We collected detailed player and team statistics from FBref.com, a trusted source for comprehensive football analytics. FBref provides in-depth data on players, teams, matches, and tournaments, making it an ideal platform for gathering performance metrics.

The data spans four football seasons, from 2020-2021 to 2023-2024, covering major leagues and tournaments such as La Liga, the Premier League, and the UEFA Champions League. Our primary focus was to extract performance metrics that could reveal insights into player efficiency, team strategies, and overall trends in football performance.

Each season's data was scraped separately, capturing the dynamic nature of football where player forms, team compositions, and tactical approaches vary each year. The data was then organized into two comprehensive datasets:

The collected data serves as the foundation for our analysis, allowing us to explore various aspects of football performance, such as the correlation between player metrics and match outcomes, the impact of team formations on success rates, and trends in disciplinary actions over time.

By leveraging FBref's robust and reliable dataset, we ensured the accuracy and relevance of the insights derived from our analysis. The structured data collection process enabled us to combine season-specific statistics into unified datasets for comprehensive evaluations and visualizations.

Data Collection Process

1. Collecting Player Stats

Player statistics were scraped using Selenium and BeautifulSoup.

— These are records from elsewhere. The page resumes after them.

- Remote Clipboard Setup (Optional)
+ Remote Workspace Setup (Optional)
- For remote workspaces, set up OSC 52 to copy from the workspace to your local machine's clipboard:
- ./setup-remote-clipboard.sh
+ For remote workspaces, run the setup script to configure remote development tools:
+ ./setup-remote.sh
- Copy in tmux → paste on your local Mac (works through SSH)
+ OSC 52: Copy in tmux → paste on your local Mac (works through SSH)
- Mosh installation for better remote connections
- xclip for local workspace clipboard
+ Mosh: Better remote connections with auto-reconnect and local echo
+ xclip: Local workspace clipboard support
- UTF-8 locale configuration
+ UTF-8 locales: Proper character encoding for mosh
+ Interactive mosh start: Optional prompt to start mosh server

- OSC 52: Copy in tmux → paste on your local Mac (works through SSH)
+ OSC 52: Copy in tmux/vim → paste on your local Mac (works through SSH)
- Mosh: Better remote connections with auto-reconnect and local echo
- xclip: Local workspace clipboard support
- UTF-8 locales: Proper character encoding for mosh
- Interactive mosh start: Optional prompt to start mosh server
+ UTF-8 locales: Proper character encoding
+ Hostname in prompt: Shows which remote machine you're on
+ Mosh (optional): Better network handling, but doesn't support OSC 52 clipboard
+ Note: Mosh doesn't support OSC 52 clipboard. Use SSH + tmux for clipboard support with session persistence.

Selenium was used to handle dynamic content on the FBref website. For example, the following code was used to scrape data for the 2020-2021 La Liga season:

from selenium import webdriver
from selenium.webdriver.chrome.options import Options
from bs4 import BeautifulSoup
import pandas as pd

# URL for La Liga 2020-2021 player stats
url = 'https://fbref.com/en/comps/12/2020-2021/stats/2020-2021-La-Liga-Stats'

# Setup Selenium with headless Chrome
chrome_options = Options()
chrome_options.add_argument("--headless")
driver = webdriver.Chrome(options=chrome_options)

# Open the URL and extract the page source
driver.get(url)
soup = BeautifulSoup(driver.page_source, 'html.parser')

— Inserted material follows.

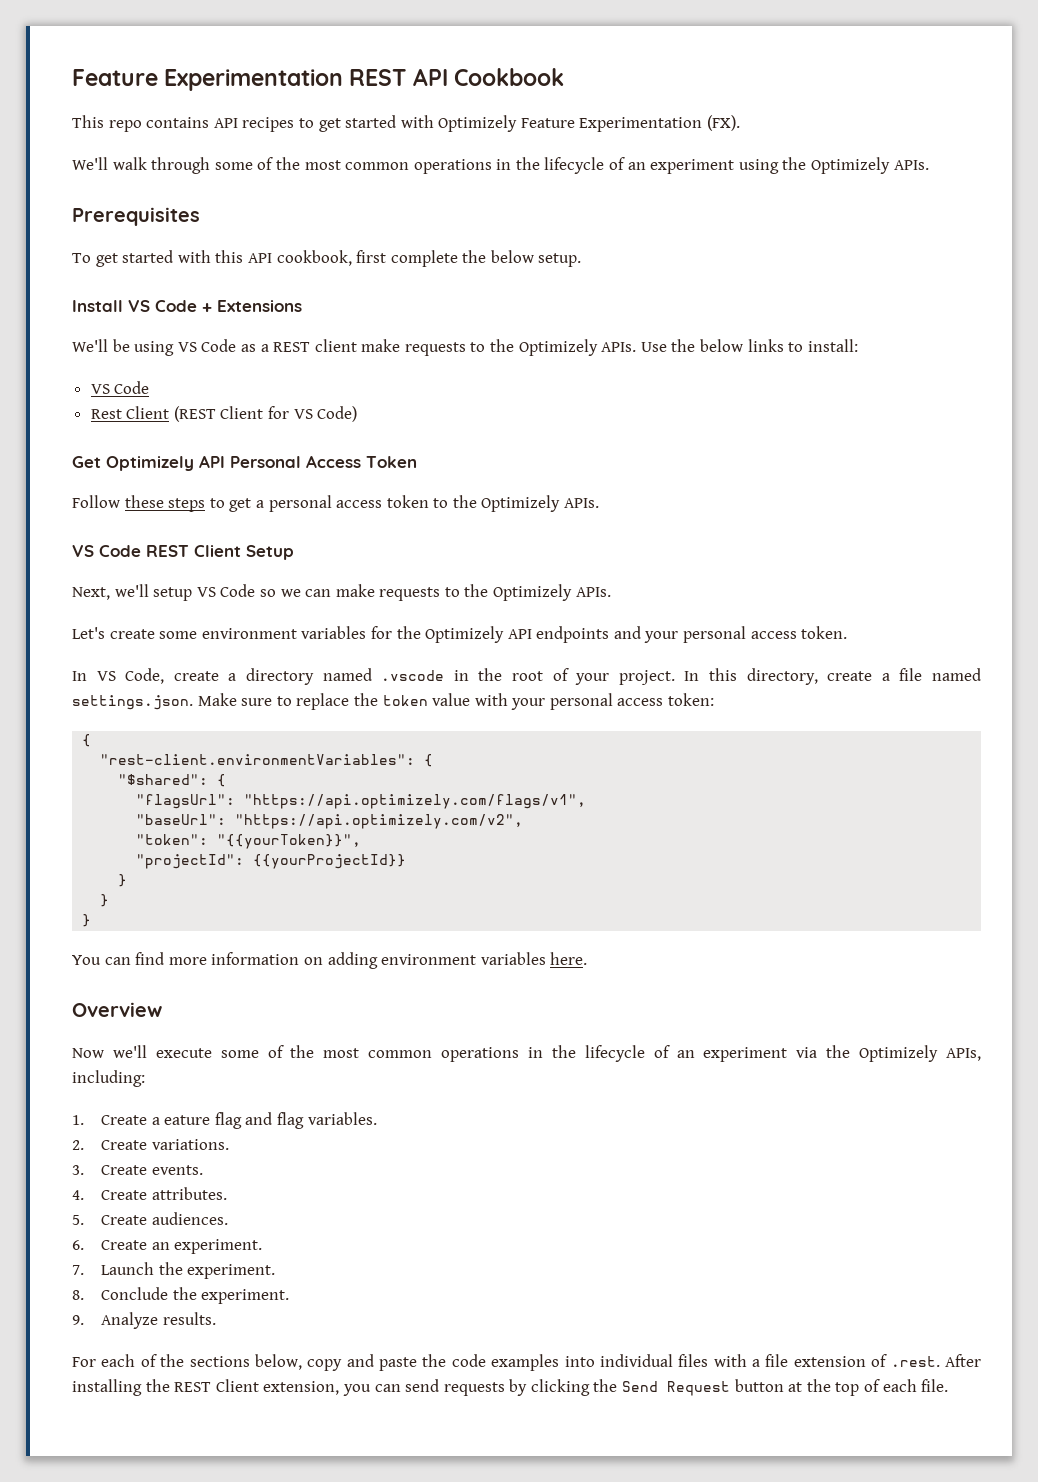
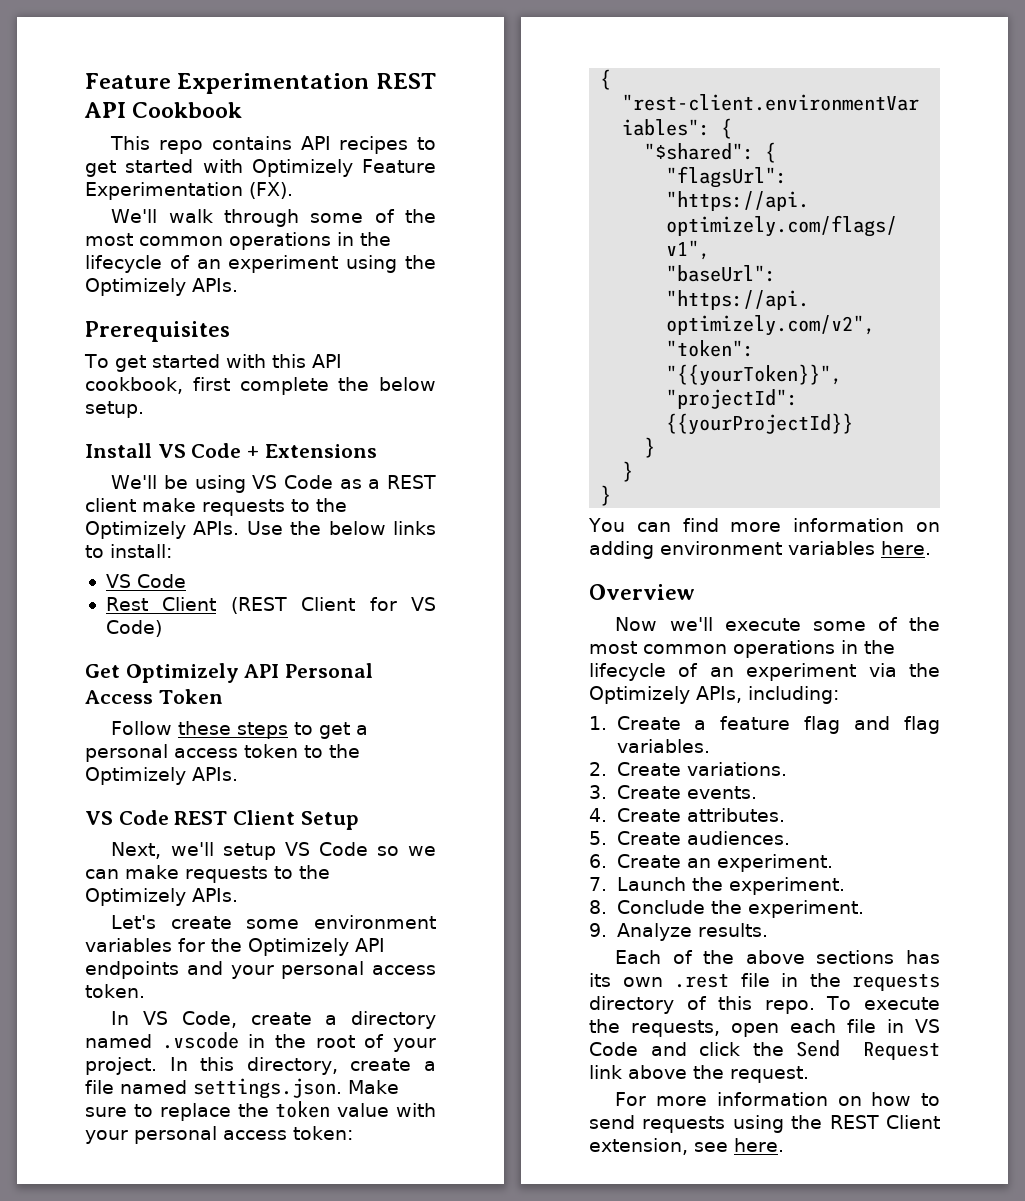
- 1. Create a eature flag and flag variables.
+ 1. Create a feature flag and flag variables.
- For each of the sections below, copy and paste the code examples into individual files with a file extension of .rest. After installing the REST Client extension, you can send requests by clicking the Send Request button at the top of each file.
+ Each of the above sections has its own .rest file in the requests directory of this repo. To execute the requests, open each file in VS Code and click the Send Request link above the request.
+ For more information on how to send requests using the REST Client extension, see here.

# Find the player stats table by its ID
table = soup.find('table', {'id': 'stats_standard'})
df = pd.read_html(str(table))[0]  # Parse the table into a DataFrame

# Save the data to a CSV file
df.to_csv('la_liga_2020_2021_player_stats.csv', index=False)

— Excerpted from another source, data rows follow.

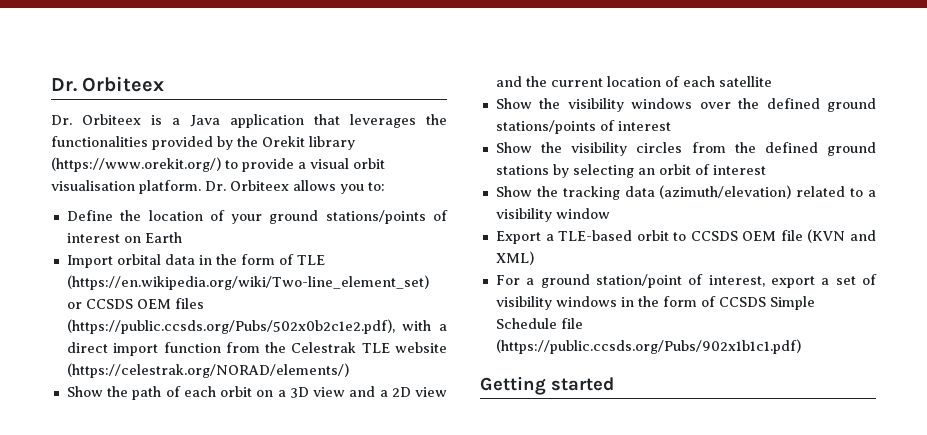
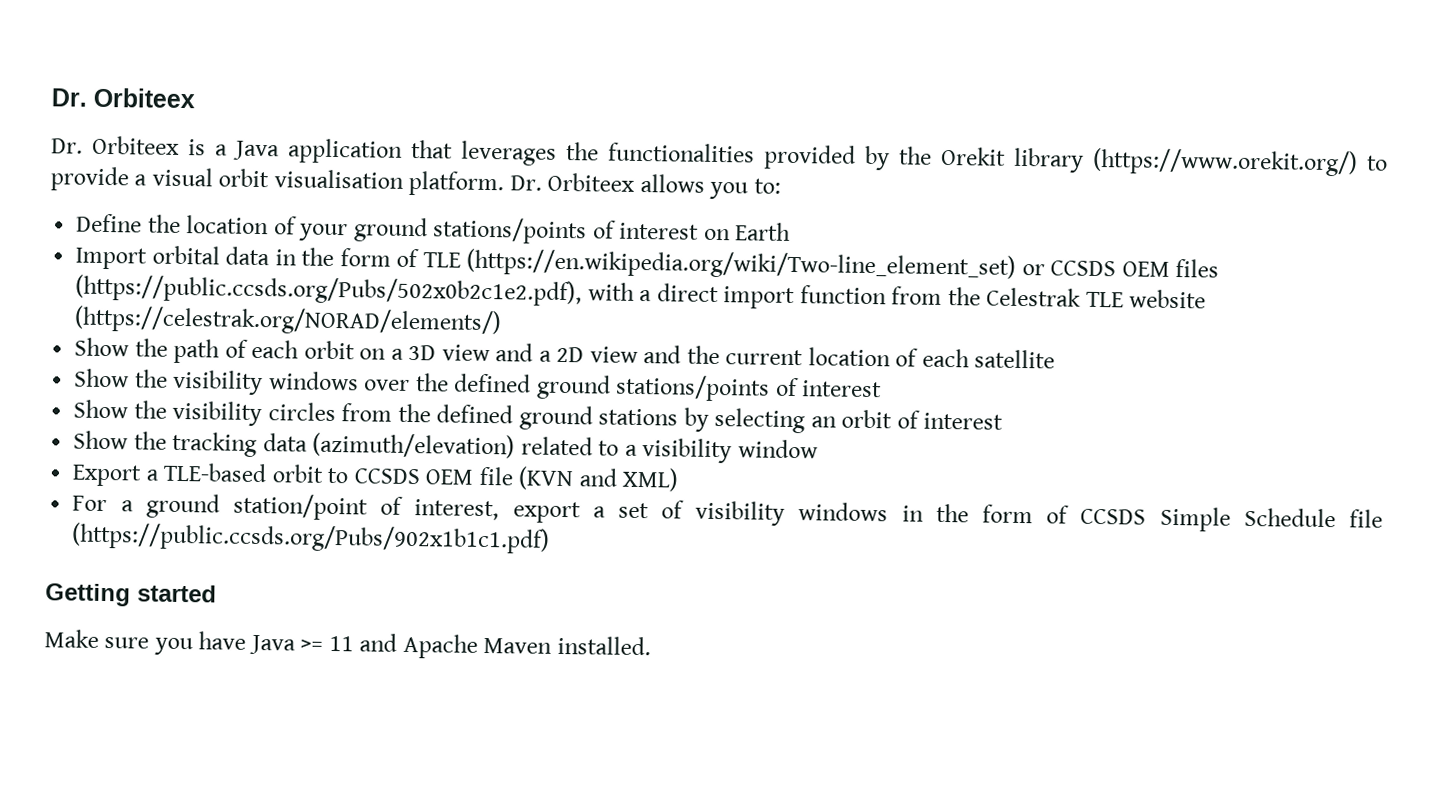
+ Make sure you have Java >= 11 and Apache Maven installed.

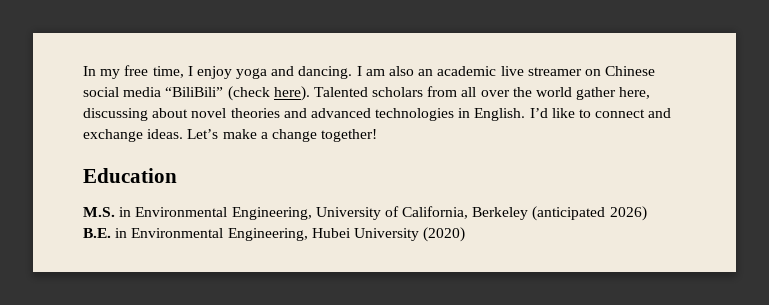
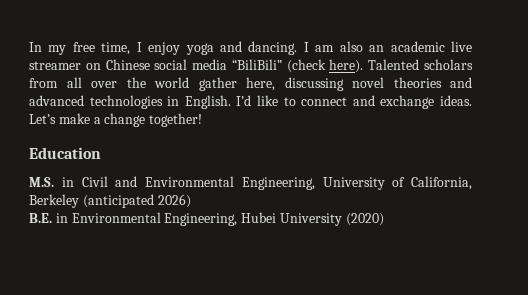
- Talented scholars from all over the world gather here, discussing about novel theories and advanced technologies in English.
+ Talented scholars from all over the world gather here, discussing novel theories and advanced technologies in English.
- M.S. in Environmental Engineering, University of California, Berkeley (anticipated 2026)
+ M.S. in Civil and Environmental Engineering, University of California, Berkeley (anticipated 2026)

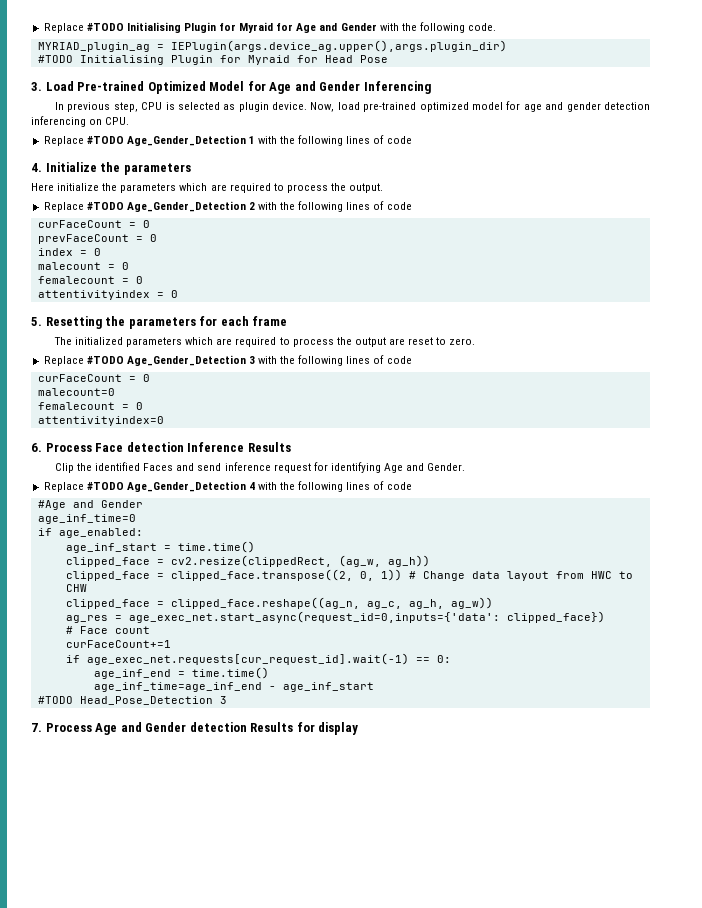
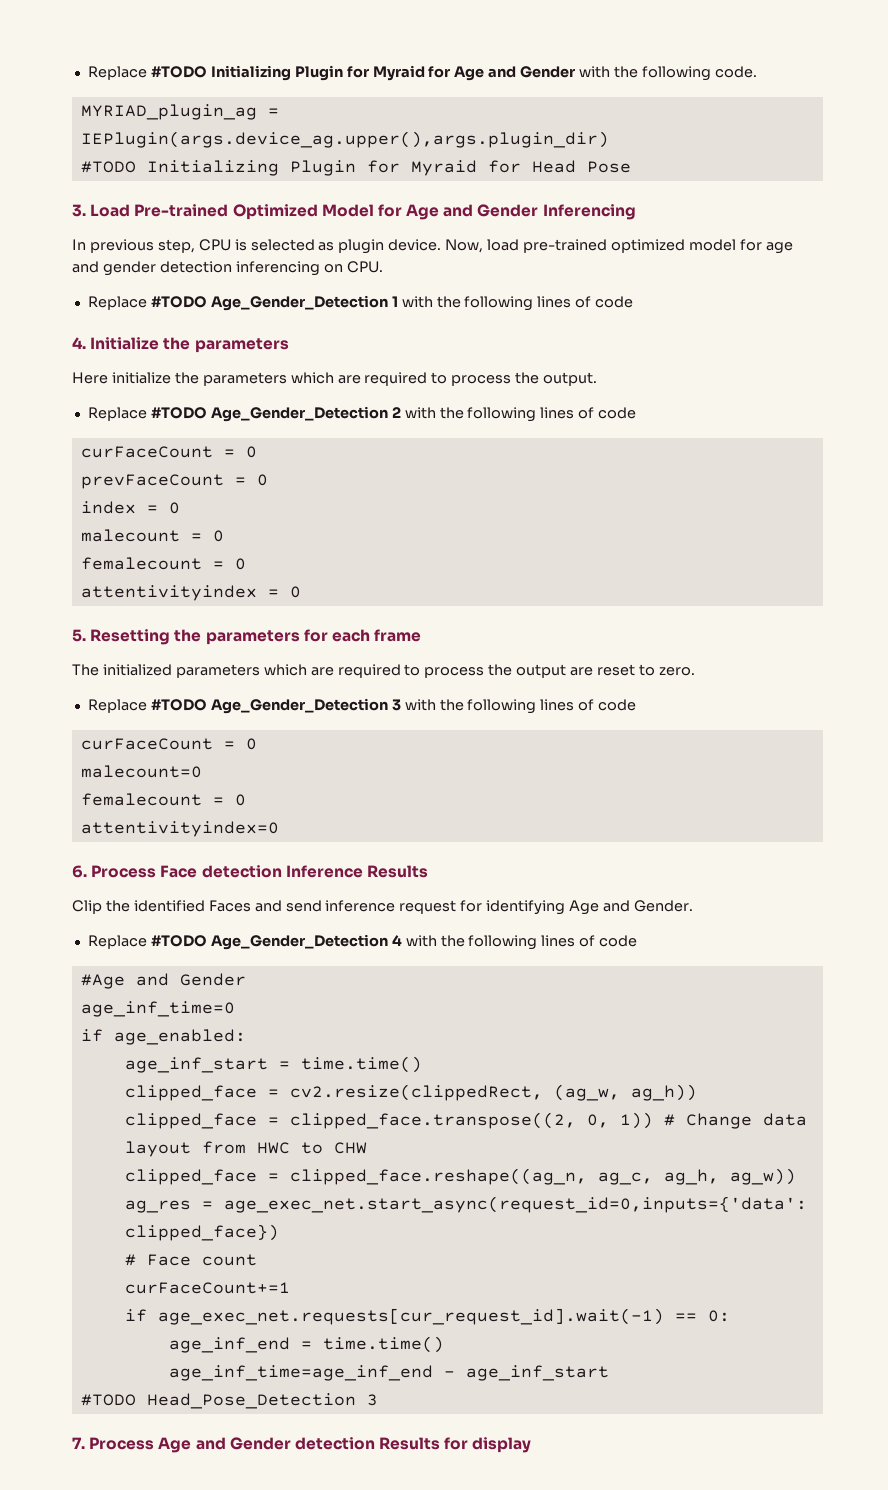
- Replace #TODO Initialising Plugin for Myraid for Age and Gender with the following code.
+ Replace #TODO Initializing Plugin for Myraid for Age and Gender with the following code.
- #TODO Initialising Plugin for Myraid for Head Pose
+ #TODO Initializing Plugin for Myraid for Head Pose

This process was repeated for the 2017-2018, 2018-2019, 2019-2020, and 2020-2021 seasons, resulting in four separate files. The files were later combined into a single dataset: Player_stats.csv.

2. Collecting Team Stats

Team statistics were collected using BeautifulSoup and requests. We fetched URLs for each team, scraped relevant tables, and combined the data. Here’s an example of extracting team stats for the 2020-2021 La Liga season:

from bs4 import BeautifulSoup
import requests

# Fetch team URLs
response = requests.get('https://fbref.com/en/comps/12/2020-2021/2020-2021-La-Liga-Stats')
soup = BeautifulSoup(response.text, 'html.parser')
team_links = [f"https://fbref.com{a['href']}" for a in soup.find_all('a', href=True) if '/squads/' in a['href']]

# Scrape "Scores & Fixtures" and "Shooting" tables for each team
for team_url in team_links:
    team_page = requests.get(team_url)
    team_soup = BeautifulSoup(team_page.text, 'html.parser')
    scores_fixtures = pd.read_html(str(team_soup), match="Scores & Fixtures")[0]
    # Process and save the data...

This process was also repeated for four seasons and the resulting files were merged into Team_Stats.csv.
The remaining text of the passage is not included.